▼▼▼

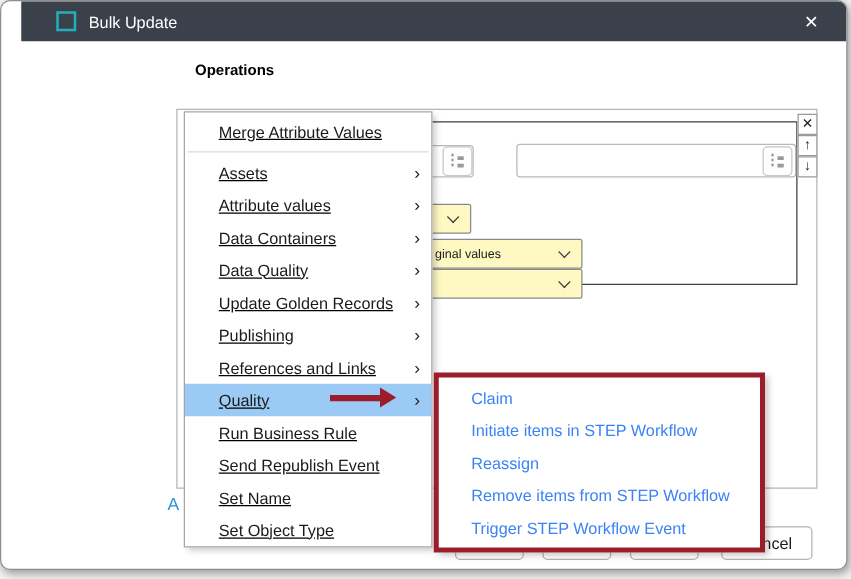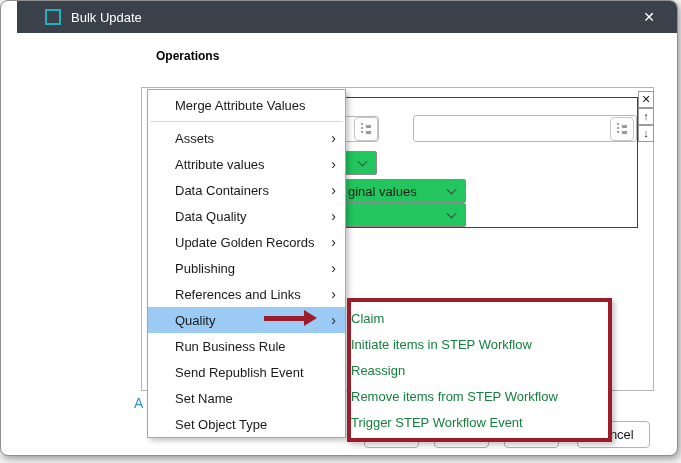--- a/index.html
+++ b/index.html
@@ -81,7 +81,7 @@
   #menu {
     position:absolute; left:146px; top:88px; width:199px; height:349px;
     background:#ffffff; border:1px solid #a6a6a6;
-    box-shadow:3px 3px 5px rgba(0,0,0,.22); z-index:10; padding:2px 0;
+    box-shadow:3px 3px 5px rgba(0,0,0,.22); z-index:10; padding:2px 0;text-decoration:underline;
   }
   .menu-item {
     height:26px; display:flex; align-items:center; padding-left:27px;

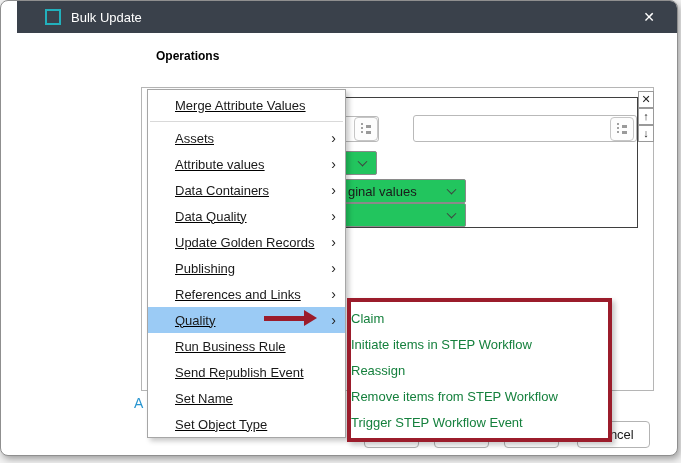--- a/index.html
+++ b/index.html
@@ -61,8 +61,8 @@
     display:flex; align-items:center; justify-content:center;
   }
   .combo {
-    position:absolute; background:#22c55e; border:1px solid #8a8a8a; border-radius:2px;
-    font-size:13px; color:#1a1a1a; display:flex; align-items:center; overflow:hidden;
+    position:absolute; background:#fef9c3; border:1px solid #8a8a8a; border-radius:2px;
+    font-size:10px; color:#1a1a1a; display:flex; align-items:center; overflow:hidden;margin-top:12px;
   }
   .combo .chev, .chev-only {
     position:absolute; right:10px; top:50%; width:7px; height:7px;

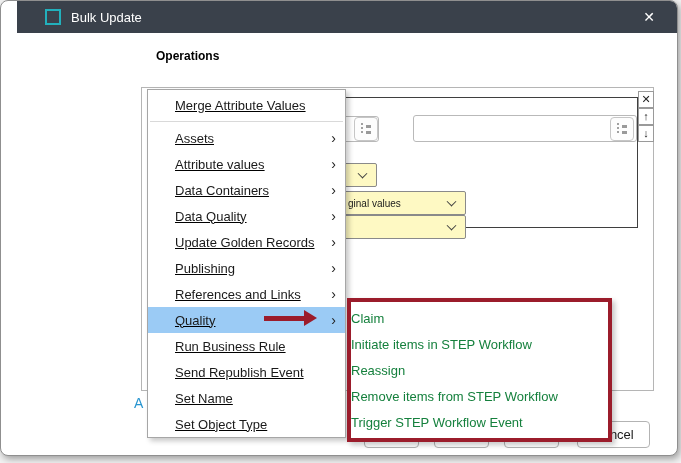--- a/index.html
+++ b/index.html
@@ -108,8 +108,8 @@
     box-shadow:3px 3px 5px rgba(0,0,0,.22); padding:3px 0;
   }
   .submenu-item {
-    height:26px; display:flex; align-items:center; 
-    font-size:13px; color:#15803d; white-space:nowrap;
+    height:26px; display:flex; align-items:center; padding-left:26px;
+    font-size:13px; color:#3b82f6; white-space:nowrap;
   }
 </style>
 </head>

▲▲▲

TASK INSTRUCTIONS
Excluding the pictures, restate the records above word for word.

COMPLETED TASK
--- a/index.html
+++ b/index.html
@@ -81,7 +81,7 @@
   #menu {
     position:absolute; left:146px; top:88px; width:199px; height:349px;
     background:#ffffff; border:1px solid #a6a6a6;
-    box-shadow:3px 3px 5px rgba(0,0,0,.22); z-index:10; padding:2px 0;
+    box-shadow:3px 3px 5px rgba(0,0,0,.22); z-index:10; padding:2px 0;text-decoration:underline;
   }
   .menu-item {
     height:26px; display:flex; align-items:center; padding-left:27px;

--- a/index.html
+++ b/index.html
@@ -61,8 +61,8 @@
     display:flex; align-items:center; justify-content:center;
   }
   .combo {
-    position:absolute; background:#22c55e; border:1px solid #8a8a8a; border-radius:2px;
-    font-size:13px; color:#1a1a1a; display:flex; align-items:center; overflow:hidden;
+    position:absolute; background:#fef9c3; border:1px solid #8a8a8a; border-radius:2px;
+    font-size:10px; color:#1a1a1a; display:flex; align-items:center; overflow:hidden;margin-top:12px;
   }
   .combo .chev, .chev-only {
     position:absolute; right:10px; top:50%; width:7px; height:7px;

--- a/index.html
+++ b/index.html
@@ -108,8 +108,8 @@
     box-shadow:3px 3px 5px rgba(0,0,0,.22); padding:3px 0;
   }
   .submenu-item {
-    height:26px; display:flex; align-items:center; 
-    font-size:13px; color:#15803d; white-space:nowrap;
+    height:26px; display:flex; align-items:center; padding-left:26px;
+    font-size:13px; color:#3b82f6; white-space:nowrap;
   }
 </style>
 </head>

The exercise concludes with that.